Conséquences psychologiques du cyberharcèlement chez les mineurs
Les répercussions du harcèlement, qu’il soit physique ou numérique, sont profondes. Près d’un quart des victimes évoquent une « souffrance extrême », tandis que 42 % signalent des troubles du sommeil ou des angoisses. Un quart des jeunes concernés déclarent avoir eu des pensées suicidaires.
La peur d’une récidive est omniprésente : 62 % craignent que les faits se reproduisent. La diffusion de contenus sur Internet, notamment de photos, laisse planer une menace constante, vécue comme une « épée de Damoclès ». Les filles restent surreprésentées parmi les victimes : plus de la moitié ont perdu confiance en elles, et 39 % ont envisagé de se faire du mal ou de se suicider, soit 14 points au-dessus de la moyenne.
Le président de l’association e-Enfance rappelle l’importance de sensibiliser aux conséquences des actes de harcèlement : « Dans les situations de cyberharcèlement, il y a un écran. On ne voit pas la réaction et les conséquences. Or, il faut montrer les conséquences du comportement de l’auteur sur la victime. »
Parents démunis et responsabilité des plateformes numériques
Face à cette situation, les parents se sentent souvent impuissants. 64 % d’entre eux expriment des inquiétudes quant aux dangers du numérique, mais plus de la moitié ignorent ce que font leurs enfants sur les réseaux sociaux. « C’est le seul lieu qui échappe à la surveillance des parents », observe Samuel Comblez, qui préconise d’instaurer un dialogue familial régulier.
Le psychologue souligne la difficulté pour les parents de suivre l’évolution rapide des usages numériques : « On culpabilise beaucoup les parents mais ce n’est pas facile.
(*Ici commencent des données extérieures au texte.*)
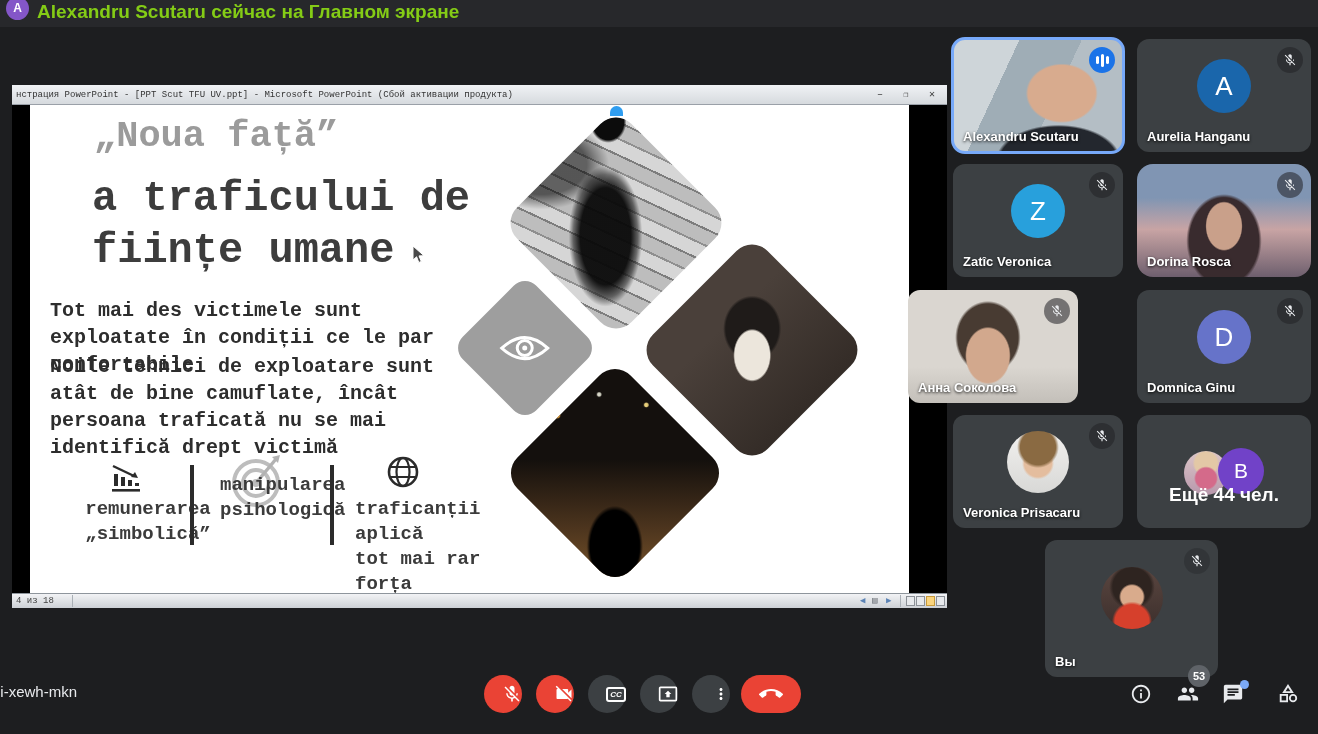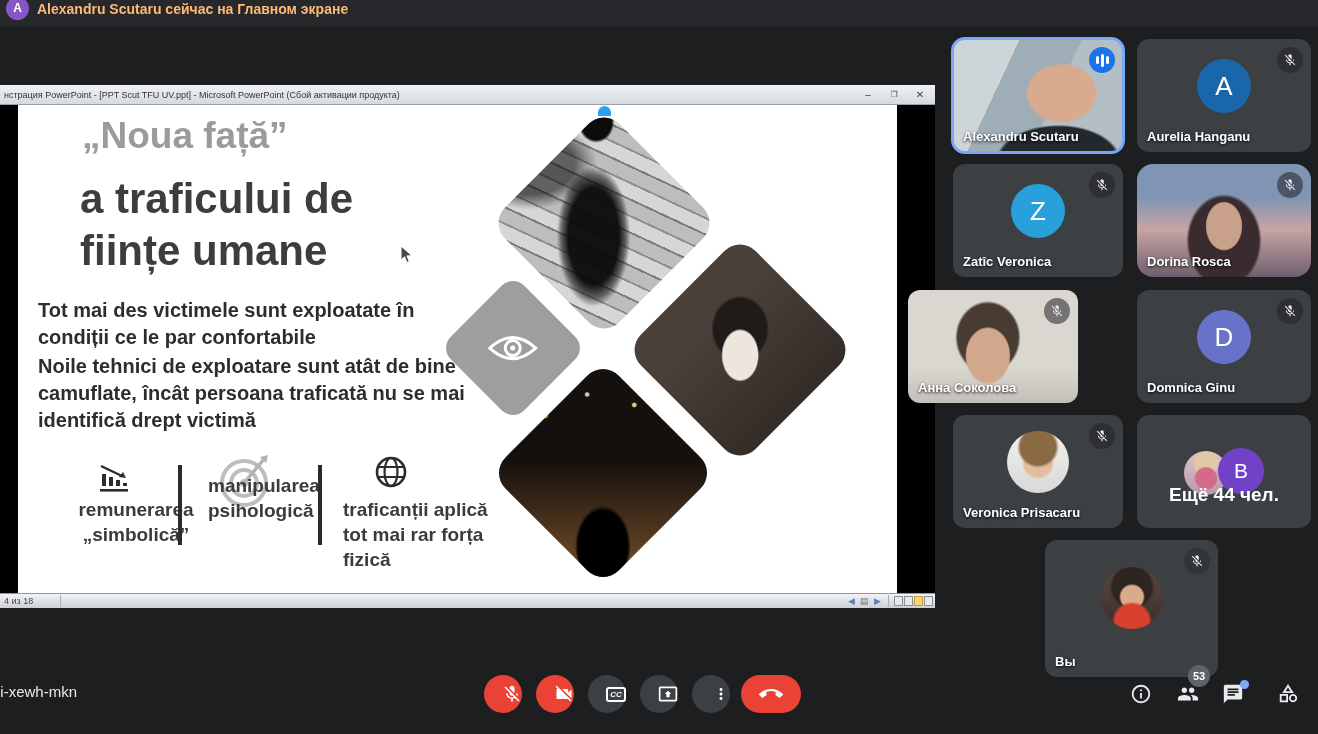--- a/index.html
+++ b/index.html
@@ -11,7 +11,7 @@
   .banner { position:absolute; left:0; top:0; width:1318px; height:27px; background:#27282b; }
   .banner-avatar { position:absolute; left:6px; top:-3px; width:23px; height:23px; border-radius:50%;
     color:#fff; font-size:12px; font-weight:700; text-align:center; line-height:23px; }
-  .banner-text { position:absolute; left:37px; top:1px; color:#fdba74; font-size:14px; font-weight:700; }
+  .banner-text { position:absolute; left:37px; top:1px; color:#84cc16; font-size:19px; font-weight:700; }
 
   
   .ppt-window { position:absolute; left:0; top:85px; width:935px; height:515px; }

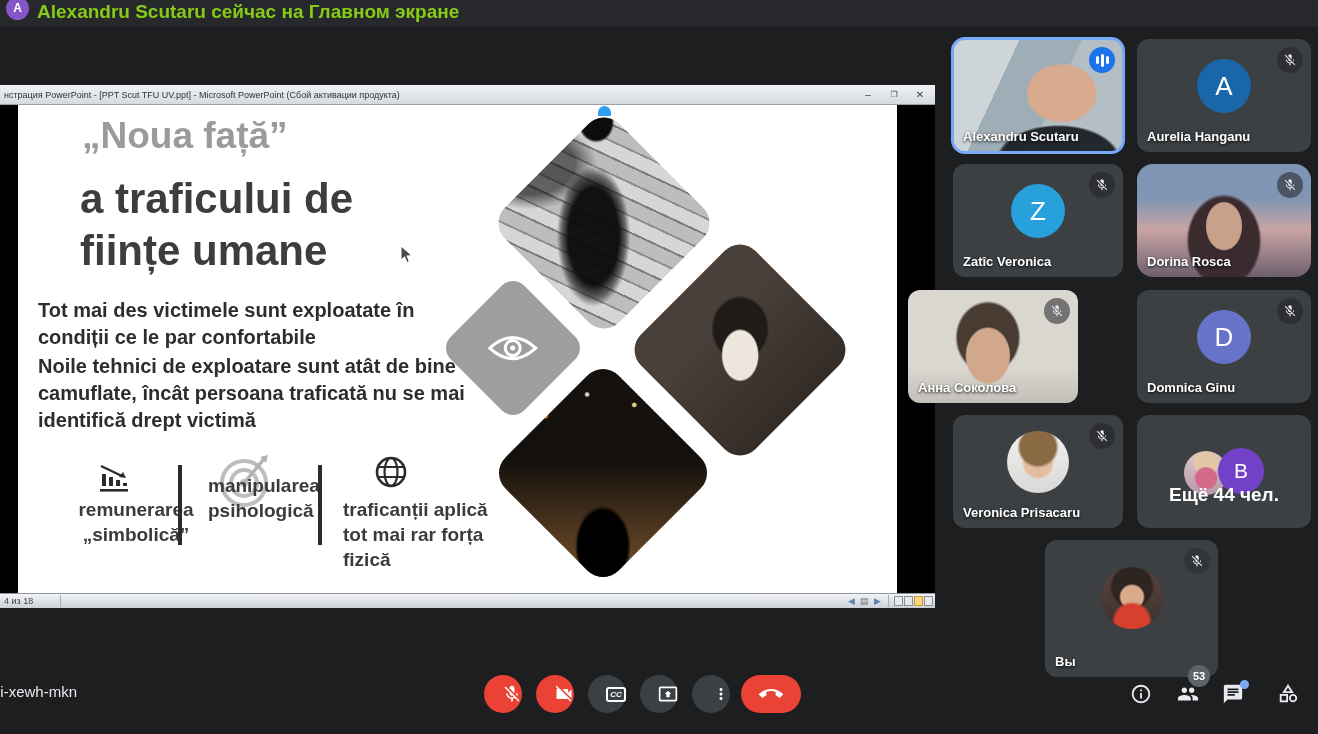--- a/index.html
+++ b/index.html
@@ -14,7 +14,7 @@
   .banner-text { position:absolute; left:37px; top:1px; color:#84cc16; font-size:19px; font-weight:700; }
 
   
-  .ppt-window { position:absolute; left:0; top:85px; width:935px; height:515px; }
+  .ppt-window { position:absolute; left:12px; top:85px; width:935px; height:515px;font-family:Liberation Mono, monospace; }
   .ppt-titlebar { position:absolute; left:0; top:0; width:935px; height:20px;
     background:linear-gradient(#f0f2f5,#d6dade); border-bottom:1px solid #9aa0a8; }
   .ppt-title { position:absolute; left:4px; top:5px; font-size:9px; color:#333; white-space:nowrap; }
Ils ont compris le danger mais se sentent impuissants car avec le numérique, les usages changent très vite. (…) Ils ont besoin d’avoir les bons outils pour comprendre ce que font leurs enfants. »
Le président de l’association e-Enfance insiste : « Les plateformes ont construit une architecture qui rend les adolescents dépendants. On ne peut pas en voir aux parents car tout est fait pour qu’on soit happé par ces réseaux sociaux. C’est le piège des plateformes. »
Vers un renforcement de la régulation et de la protection des mineurs
Les attentes des familles sont élevées : 75 % des parents souhaitent interdire l’accès aux plateformes sociales aux moins de 15 ans. Cette position rejoint les recommandations de la commission parlementaire sur les effets psychologiques de TikTok sur les mineurs, rendues publiques en septembre.
Samuel Comblez nuance cependant : « Les réseaux sociaux sont déjà interdits aux moins de 13 ans mais nous n’y arrivons pas. Il faut avoir les moyens de vérifier que les limites d’âges sont bien respectées. » Une initiative européenne prévoit de tester un nouvel outil de vérification de l’âge en ligne dans cinq pays, dont la France, afin de mieux protéger les mineurs des contenus inadaptés.
3018 : le numéro national de lutte contre les violences en ligne
En cas de cyberharcèlement, chantage, usurpation d’identité, violences sexistes ou sexuelles, exposition à des contenus violents ou « revenge porn », le 3018 reste la référence nationale. Ce service gratuit, anonyme et confidentiel, est accessible tous les jours de 9h à 23h.